Work item: From the line containing "q_0.1, 2023-10-01: 149 -> none" onward, every line of the entries is to be set down exactly, the last line included.

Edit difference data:
<<<<
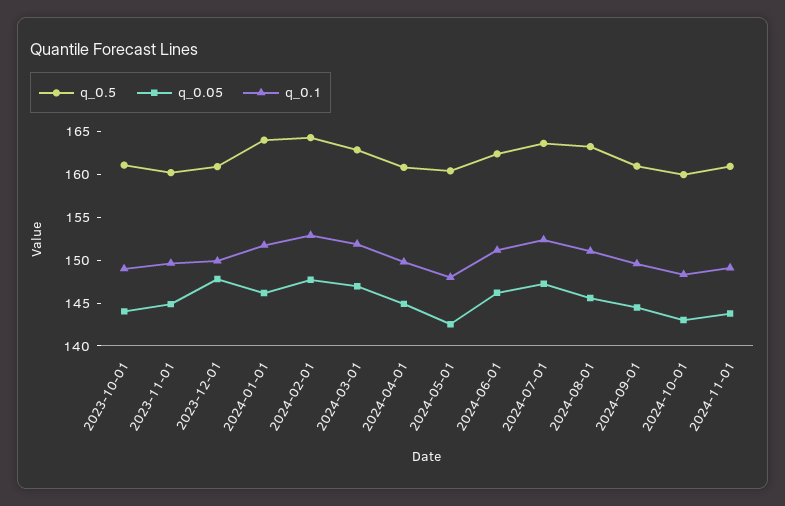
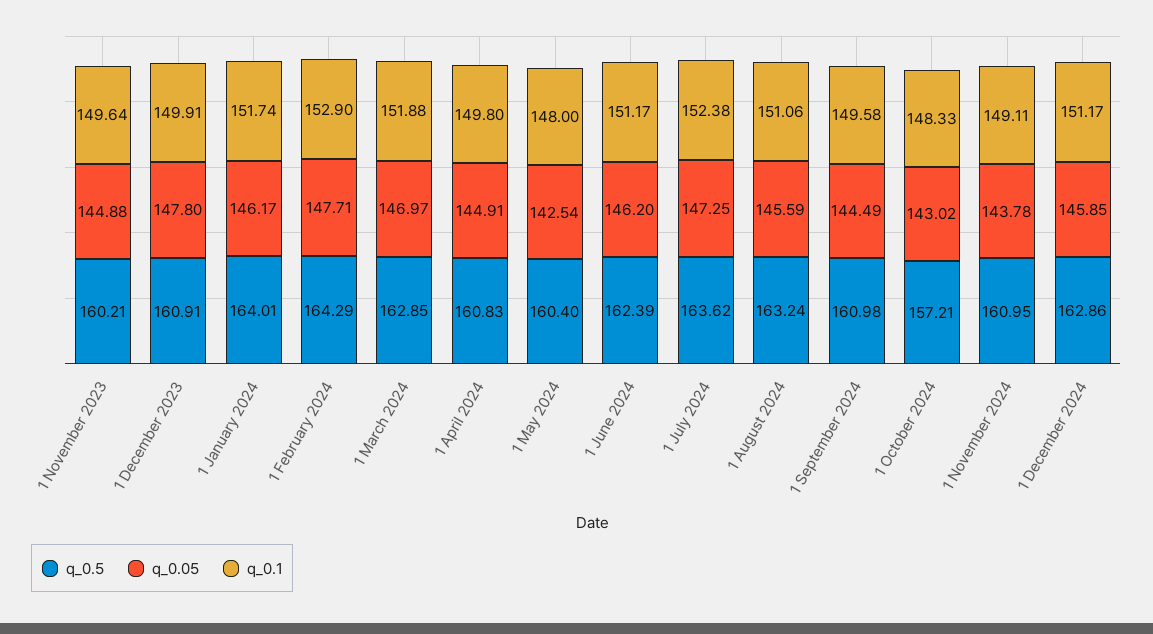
q_0.5, 2023-10-01: 161 -> none
q_0.05, 2023-10-01: 144 -> none
q_0.1, 2023-10-01: 149 -> none
q_0.5, 2024-10-01: 160 -> 157.21
q_0.5, 1 December 2024: none -> 162.86
q_0.05, 1 December 2024: none -> 145.85
q_0.1, 1 December 2024: none -> 151.17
>>>>
Your solution:
q_0.1, 2023-10-01: 149 -> none
q_0.5, 2024-10-01: 160 -> 157.21
q_0.5, 1 December 2024: none -> 162.86
q_0.05, 1 December 2024: none -> 145.85
q_0.1, 1 December 2024: none -> 151.17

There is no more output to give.